Tout a changé quand AbitibiBowater est devenu Produits forestiers Résolu, estime pour sa part Paul Falardeau, lorsque la haute direction a mis la sécurité comme étant la priorité. Au cours de sa carrière, qui a commencé en 1997 chez Résolu, ce dernier a vu plusieurs « histoires d’horreur » dont une chute de 36 pieds, des brûlures importantes et des bouts de doigts arrachés pour ne nommer que ceux-là. « On ne veut pas d’accident comme ça », dit-il.

Au cours des deux dernières décennies, le nombre d’accidents ne cesse de chuter.

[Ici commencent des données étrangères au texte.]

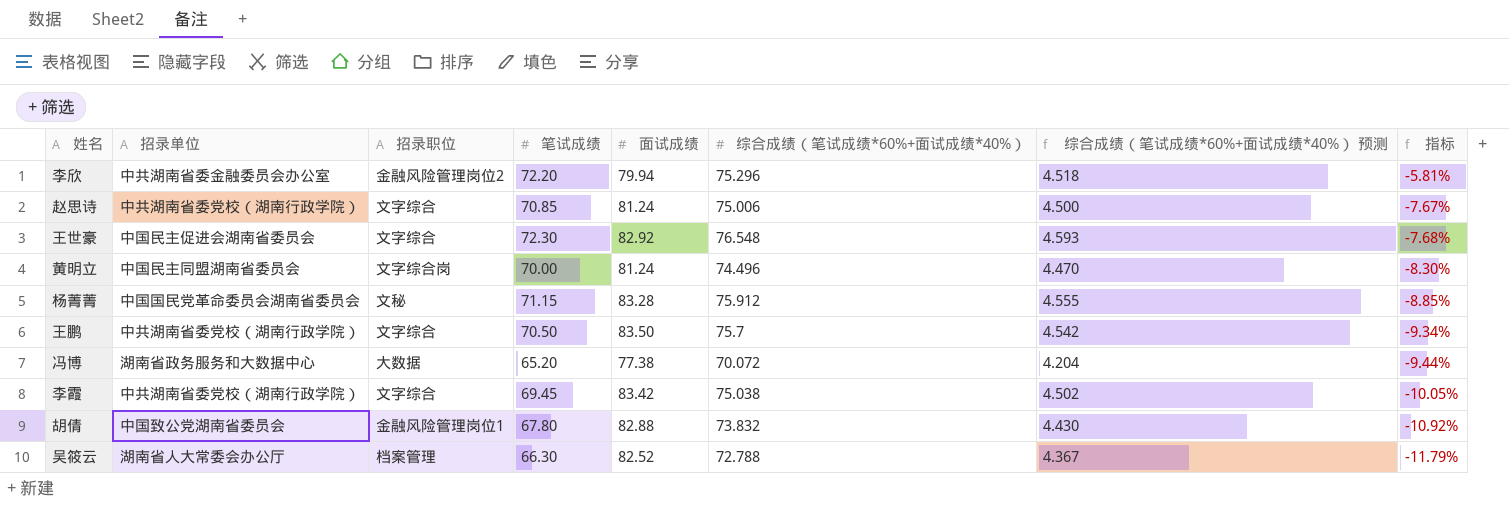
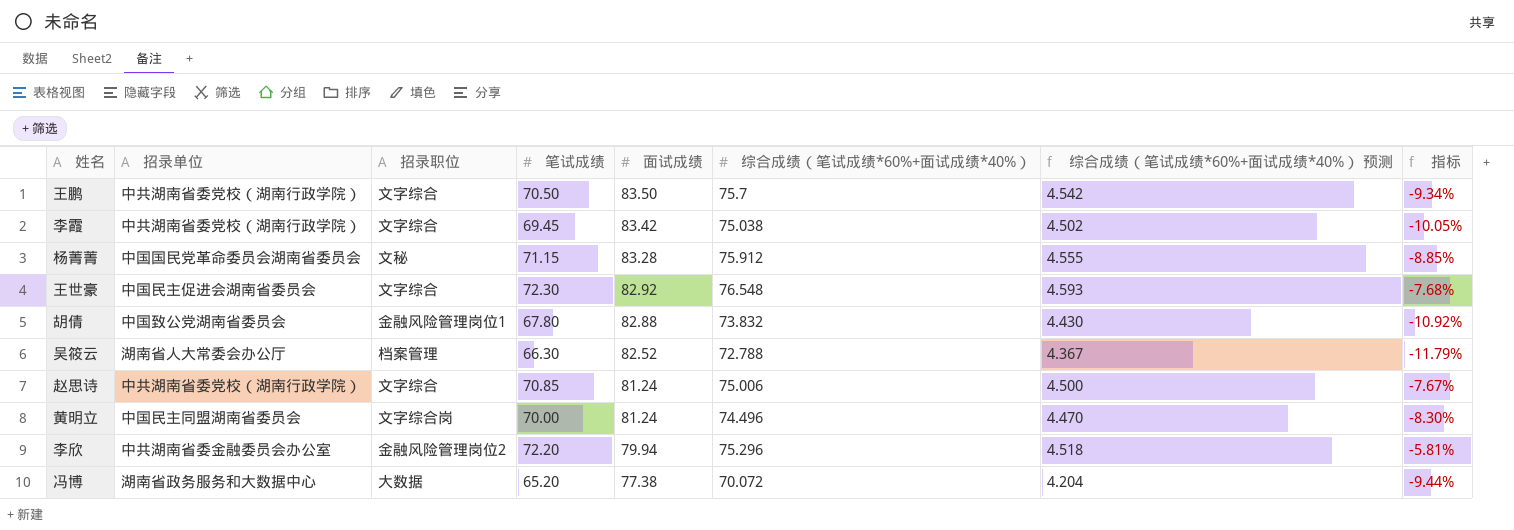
row order: 指标 descending -> 面试成绩 descending

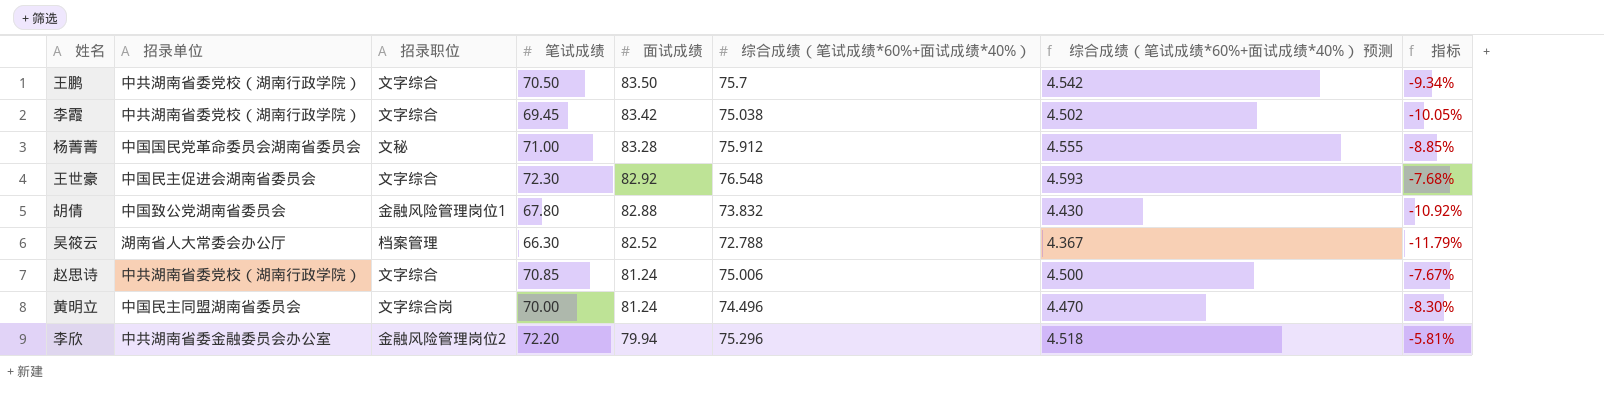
row 冯博: 湖南省政务服务和大数据中心 | 大数据 | 65.20 | 77.38 | 70.072 | 4.204 | -9.44% -> none
杨菁菁 | 笔试成绩: 71.15 -> 71.00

Par exemple, on comptait en moyenne plus de 26 accidents par année à l’usine de La Doré entre 1997 et 2004. Au cours des dernières années, il y a moins d’un accident par année et l’usine a même atteint un seuil de 1 250 000 heures sans blessures en 2019.

À Alma, l’usine approche le million d’heures sans accident, sur une période d’un peu plus de deux ans. « Ça serait la deuxième fois que l’on atteint le million d’heure sans accident », note le directeur.

Un virage payant

La prévention des accidents a des avantages indéniables sur la santé des employés, mais ça représente aussi des économies pour les employeurs. D’une part, la main-d’œuvre qualifiée vaut très cher, « et il faut la dorloter », estime Pascal Rousseau. Mais la prime d’assurance payée à la Commission des normes, de l’équité, de la santé et de la sécurité (CNESST), est aussi calculée en fonction du nombre et de la gravité des accidents. La baisse du nombre d’accidents se reflète donc dans la baisse des primes d’assurances, qui passeront de 5,60 $ à 4,56 $ par tranche de 100 $ de salaire, entre 2020 et 2021, une différence de 18 %.

« Avant, les usines affichaient le nombre de pmp qui étaient produits chaque jour, alors qu’aujourd’hui, c’est le nombre de journées sans accident qui est à l’honneur, faisant la fierté des employés et des gestionnaires », remarque Pascal Rousseau.

2,5 M$ de bonus à la collectivité

Pour chaque tranche de 250 000 heures de travail sans accident, Produits forestiers Résolu remet un Prix du conseil d’administration pour la sécurité, soit 5000 $ pour une cause choisie par les employés. Par exemple, l’usine d’Alma a versé 15 000 $ (lors de l’atteinte de 750 000 heures sans accident) pour remplir les sacs d’écoles d’enfants dans le besoin, alors que Résolu a fait l’achat des sacs à dos. Au cours des 10 dernières années, PFR a ainsi remis 2,5 M$ à des organismes de charité ou à des causes supportées par les employés.